### [Try it]
For each line below that contains the word "Export", return that line.

# # #

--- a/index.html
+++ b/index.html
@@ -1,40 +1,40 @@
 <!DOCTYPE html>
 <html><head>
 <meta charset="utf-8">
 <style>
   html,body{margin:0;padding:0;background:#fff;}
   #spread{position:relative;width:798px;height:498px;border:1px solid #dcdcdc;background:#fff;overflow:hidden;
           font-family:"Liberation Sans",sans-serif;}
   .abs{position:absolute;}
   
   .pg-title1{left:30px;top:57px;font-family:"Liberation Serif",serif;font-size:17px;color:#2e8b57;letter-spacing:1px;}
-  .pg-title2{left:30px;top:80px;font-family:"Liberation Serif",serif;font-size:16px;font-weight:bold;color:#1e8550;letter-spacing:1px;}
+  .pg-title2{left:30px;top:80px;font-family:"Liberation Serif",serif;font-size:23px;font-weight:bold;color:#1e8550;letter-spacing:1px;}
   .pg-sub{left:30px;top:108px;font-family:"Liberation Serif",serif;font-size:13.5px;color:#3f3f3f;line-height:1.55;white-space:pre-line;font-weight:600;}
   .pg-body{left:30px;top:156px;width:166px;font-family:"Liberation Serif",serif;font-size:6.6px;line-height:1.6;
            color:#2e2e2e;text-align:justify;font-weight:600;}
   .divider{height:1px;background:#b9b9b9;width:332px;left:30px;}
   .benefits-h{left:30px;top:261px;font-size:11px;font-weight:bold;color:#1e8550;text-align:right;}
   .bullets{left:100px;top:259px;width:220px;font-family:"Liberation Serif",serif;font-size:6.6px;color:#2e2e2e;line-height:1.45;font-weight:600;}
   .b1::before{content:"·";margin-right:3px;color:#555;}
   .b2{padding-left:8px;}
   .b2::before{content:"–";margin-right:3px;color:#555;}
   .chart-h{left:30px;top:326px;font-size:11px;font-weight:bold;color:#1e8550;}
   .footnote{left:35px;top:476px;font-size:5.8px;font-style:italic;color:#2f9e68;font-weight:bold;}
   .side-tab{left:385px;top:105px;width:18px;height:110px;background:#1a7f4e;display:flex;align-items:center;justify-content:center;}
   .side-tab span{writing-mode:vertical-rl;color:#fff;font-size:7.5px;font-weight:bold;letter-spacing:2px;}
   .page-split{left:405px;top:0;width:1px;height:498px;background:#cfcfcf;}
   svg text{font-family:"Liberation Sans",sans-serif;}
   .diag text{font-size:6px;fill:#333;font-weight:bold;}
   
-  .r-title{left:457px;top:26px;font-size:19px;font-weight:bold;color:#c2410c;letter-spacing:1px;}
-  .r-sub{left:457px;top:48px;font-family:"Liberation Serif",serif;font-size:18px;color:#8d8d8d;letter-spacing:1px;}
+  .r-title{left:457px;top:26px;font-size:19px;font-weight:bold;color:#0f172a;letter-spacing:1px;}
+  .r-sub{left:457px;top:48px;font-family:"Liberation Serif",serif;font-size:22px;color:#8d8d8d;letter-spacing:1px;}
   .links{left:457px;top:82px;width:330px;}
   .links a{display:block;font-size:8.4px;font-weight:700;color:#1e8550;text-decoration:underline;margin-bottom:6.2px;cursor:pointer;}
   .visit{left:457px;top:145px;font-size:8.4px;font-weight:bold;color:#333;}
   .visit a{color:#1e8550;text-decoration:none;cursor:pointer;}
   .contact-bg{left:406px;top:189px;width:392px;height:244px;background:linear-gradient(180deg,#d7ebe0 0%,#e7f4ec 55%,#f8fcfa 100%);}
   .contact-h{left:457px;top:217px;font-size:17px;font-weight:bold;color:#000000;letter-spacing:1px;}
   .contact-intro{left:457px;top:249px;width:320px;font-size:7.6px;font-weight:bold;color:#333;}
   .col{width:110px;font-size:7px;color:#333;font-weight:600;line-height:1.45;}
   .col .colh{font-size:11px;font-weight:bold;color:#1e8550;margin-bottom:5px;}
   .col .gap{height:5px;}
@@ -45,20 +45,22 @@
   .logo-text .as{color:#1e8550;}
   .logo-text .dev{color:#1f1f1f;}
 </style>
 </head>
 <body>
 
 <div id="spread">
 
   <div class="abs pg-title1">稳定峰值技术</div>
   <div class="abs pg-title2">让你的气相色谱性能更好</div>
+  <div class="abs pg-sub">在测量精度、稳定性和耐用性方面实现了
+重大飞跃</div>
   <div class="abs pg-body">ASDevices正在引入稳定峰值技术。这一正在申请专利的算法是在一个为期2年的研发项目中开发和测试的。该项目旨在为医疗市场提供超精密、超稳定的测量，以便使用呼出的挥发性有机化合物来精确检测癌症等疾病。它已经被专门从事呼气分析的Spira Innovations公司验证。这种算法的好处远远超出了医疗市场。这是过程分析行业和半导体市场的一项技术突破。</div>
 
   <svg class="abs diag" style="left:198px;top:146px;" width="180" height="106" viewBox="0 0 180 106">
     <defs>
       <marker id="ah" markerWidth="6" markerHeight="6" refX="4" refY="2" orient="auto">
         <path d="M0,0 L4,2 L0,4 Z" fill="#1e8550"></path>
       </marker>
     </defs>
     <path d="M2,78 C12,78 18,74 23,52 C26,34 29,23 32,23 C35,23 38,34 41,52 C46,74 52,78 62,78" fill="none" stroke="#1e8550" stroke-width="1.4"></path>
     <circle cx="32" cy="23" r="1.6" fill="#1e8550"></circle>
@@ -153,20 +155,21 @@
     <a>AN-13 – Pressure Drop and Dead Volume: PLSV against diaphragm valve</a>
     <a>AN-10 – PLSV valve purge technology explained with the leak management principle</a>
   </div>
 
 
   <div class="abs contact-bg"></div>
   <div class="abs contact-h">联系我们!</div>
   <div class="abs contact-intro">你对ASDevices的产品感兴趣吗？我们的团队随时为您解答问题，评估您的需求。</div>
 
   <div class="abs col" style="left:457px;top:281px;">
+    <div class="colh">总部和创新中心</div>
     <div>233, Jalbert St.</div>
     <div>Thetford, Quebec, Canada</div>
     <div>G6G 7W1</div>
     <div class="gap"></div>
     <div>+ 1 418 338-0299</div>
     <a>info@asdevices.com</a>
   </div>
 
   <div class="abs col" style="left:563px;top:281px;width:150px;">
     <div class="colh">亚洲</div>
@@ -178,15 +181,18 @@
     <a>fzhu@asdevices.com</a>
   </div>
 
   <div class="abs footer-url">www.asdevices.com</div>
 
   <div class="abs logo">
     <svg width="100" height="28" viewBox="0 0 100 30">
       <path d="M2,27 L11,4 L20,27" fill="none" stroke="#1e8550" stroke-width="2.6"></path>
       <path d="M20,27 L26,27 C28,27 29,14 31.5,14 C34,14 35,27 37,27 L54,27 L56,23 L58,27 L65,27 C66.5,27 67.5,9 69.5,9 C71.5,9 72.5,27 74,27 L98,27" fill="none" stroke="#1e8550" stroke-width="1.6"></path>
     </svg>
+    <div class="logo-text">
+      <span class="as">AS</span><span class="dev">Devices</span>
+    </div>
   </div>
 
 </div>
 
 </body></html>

# # #

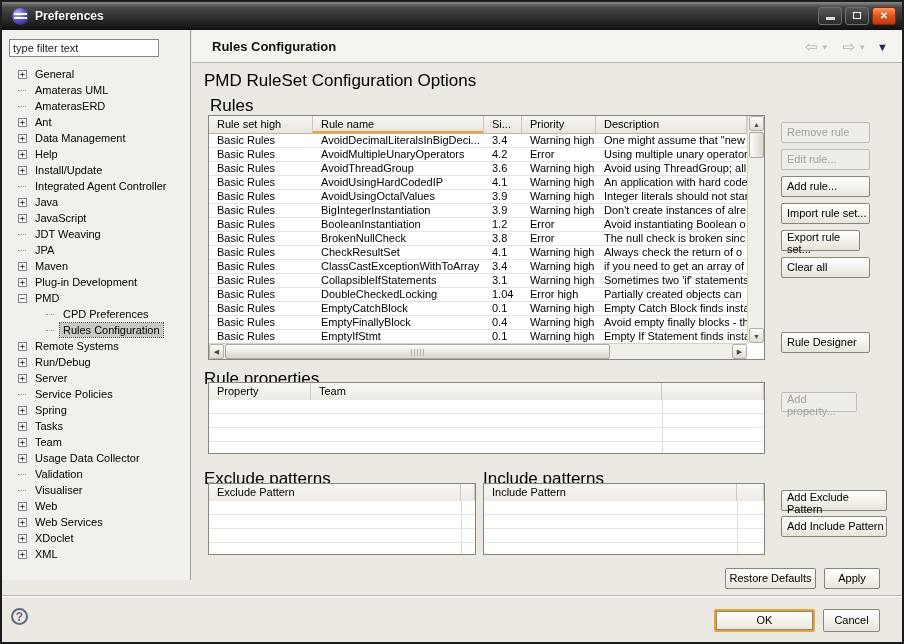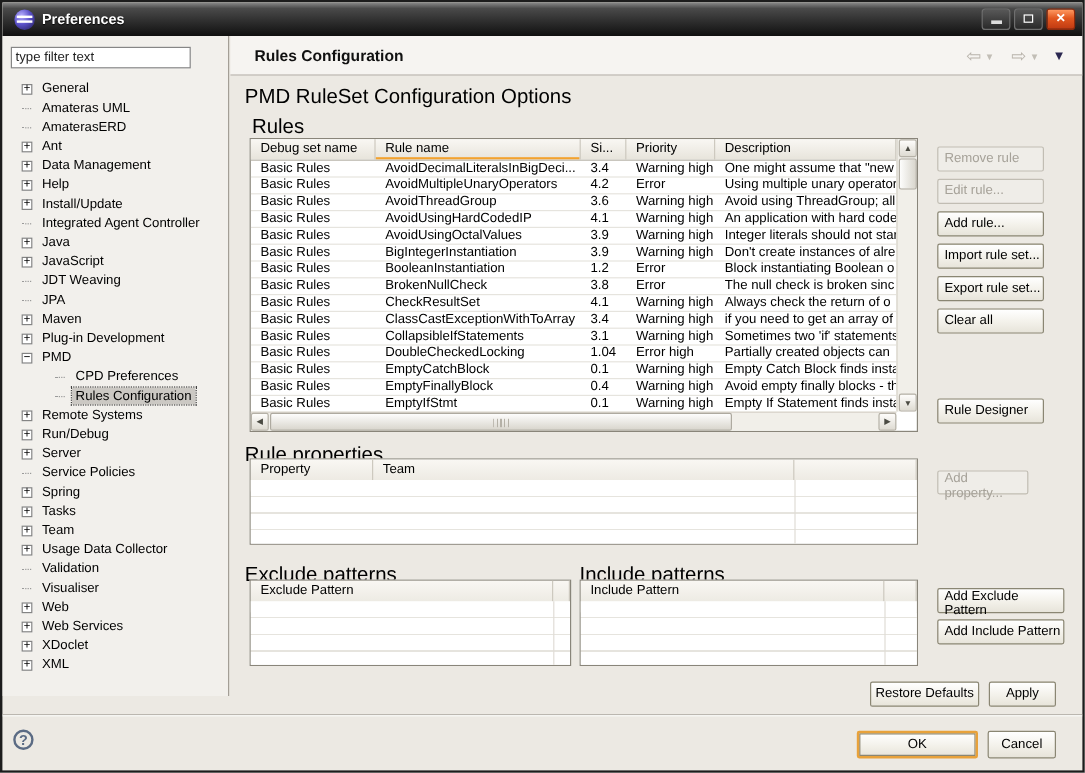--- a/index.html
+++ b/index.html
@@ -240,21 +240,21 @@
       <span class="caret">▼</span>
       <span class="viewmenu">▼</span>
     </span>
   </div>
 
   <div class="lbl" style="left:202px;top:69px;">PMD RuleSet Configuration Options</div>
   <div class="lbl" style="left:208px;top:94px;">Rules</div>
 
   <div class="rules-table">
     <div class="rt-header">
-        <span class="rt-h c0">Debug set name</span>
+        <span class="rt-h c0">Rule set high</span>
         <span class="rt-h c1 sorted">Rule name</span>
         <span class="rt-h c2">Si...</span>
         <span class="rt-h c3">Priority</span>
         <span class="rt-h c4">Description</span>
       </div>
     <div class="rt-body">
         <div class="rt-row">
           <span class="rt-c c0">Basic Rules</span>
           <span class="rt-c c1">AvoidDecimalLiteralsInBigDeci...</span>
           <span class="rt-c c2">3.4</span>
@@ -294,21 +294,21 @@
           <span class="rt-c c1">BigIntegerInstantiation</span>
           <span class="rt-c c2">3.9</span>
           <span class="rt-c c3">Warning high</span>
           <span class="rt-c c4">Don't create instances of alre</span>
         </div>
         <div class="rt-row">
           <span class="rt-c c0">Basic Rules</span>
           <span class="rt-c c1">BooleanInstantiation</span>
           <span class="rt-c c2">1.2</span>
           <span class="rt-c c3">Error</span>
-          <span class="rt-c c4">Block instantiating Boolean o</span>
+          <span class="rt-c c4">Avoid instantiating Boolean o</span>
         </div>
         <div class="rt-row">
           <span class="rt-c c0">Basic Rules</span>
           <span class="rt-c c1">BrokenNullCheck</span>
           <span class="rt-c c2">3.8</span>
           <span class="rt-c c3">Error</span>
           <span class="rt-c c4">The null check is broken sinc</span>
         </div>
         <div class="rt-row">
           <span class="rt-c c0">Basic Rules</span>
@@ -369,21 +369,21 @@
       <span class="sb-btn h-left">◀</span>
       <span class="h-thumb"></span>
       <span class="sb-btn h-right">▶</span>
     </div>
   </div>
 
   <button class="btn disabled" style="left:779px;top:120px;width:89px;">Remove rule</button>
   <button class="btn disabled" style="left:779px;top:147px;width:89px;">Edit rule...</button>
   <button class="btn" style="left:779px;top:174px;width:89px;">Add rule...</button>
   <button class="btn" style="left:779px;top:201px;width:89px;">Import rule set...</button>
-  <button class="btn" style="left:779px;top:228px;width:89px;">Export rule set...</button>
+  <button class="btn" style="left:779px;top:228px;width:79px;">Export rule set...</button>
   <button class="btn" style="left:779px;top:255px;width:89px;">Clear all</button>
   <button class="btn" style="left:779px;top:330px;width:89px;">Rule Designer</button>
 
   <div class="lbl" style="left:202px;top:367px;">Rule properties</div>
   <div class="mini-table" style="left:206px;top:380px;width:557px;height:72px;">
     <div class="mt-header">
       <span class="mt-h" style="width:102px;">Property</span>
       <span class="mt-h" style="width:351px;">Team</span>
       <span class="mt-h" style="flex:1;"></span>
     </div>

# # #

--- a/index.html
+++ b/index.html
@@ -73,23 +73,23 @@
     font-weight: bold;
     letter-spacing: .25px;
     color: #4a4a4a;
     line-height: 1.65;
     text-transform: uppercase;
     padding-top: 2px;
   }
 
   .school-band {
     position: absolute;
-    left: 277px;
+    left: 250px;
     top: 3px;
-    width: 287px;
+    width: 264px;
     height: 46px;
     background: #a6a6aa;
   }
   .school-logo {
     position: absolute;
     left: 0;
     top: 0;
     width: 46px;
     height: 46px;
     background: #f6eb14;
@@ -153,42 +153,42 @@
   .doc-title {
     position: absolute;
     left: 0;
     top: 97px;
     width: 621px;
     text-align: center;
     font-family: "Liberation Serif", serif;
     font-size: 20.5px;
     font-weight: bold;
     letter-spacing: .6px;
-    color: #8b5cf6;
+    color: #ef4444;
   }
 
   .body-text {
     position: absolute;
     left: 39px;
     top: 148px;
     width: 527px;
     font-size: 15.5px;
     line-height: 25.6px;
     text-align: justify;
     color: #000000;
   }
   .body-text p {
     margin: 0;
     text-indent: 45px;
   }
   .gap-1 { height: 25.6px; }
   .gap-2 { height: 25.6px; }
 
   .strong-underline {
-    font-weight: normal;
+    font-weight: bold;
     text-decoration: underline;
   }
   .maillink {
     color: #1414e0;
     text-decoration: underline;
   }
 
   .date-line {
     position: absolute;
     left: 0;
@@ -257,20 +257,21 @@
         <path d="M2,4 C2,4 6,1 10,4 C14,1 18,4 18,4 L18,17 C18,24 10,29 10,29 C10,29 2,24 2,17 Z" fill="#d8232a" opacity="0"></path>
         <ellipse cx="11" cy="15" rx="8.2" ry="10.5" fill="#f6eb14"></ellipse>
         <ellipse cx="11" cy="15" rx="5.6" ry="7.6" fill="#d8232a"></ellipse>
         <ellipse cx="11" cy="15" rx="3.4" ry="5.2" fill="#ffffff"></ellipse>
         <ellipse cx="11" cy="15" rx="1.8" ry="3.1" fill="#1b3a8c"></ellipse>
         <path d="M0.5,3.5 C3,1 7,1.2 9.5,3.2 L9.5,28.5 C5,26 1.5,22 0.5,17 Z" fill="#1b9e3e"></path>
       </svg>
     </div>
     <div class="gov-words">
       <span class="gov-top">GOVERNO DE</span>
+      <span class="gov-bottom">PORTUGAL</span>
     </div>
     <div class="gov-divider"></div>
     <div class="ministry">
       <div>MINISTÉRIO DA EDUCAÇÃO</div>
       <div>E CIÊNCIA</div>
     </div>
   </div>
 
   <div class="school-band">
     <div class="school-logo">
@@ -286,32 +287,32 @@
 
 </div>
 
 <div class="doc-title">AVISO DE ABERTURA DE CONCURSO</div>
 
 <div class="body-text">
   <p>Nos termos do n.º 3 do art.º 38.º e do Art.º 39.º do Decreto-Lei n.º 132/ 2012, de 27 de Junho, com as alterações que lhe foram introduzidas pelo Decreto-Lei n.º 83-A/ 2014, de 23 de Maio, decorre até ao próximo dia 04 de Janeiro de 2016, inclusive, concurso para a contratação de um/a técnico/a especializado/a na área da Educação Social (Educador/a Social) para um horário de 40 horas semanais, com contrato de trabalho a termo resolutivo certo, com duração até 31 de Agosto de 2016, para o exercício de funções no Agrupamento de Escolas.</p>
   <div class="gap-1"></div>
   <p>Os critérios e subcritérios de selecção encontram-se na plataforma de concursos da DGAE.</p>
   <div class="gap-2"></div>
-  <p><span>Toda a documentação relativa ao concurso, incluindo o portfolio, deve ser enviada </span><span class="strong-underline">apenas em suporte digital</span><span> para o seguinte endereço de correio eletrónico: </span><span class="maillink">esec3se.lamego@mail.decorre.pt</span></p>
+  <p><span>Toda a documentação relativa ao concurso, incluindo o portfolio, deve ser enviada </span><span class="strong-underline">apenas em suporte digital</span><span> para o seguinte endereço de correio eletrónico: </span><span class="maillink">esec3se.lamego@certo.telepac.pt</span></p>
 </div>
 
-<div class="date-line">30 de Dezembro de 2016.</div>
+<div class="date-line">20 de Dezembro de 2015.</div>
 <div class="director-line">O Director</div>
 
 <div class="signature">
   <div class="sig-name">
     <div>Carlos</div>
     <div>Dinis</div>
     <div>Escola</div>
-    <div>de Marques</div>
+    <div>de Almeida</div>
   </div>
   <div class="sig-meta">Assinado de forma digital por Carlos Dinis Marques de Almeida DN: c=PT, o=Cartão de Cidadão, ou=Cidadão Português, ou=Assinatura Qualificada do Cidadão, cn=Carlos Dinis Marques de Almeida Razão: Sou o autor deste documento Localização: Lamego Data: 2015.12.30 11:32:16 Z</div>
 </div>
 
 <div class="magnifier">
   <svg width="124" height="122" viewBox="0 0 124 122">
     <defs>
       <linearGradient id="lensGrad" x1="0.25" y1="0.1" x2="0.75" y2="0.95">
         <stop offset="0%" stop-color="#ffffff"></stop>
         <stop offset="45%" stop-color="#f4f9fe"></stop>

# # #

### [Task result]
-  <button class="btn" style="left:779px;top:228px;width:89px;">Export rule set...</button>
+  <button class="btn" style="left:779px;top:228px;width:79px;">Export rule set...</button>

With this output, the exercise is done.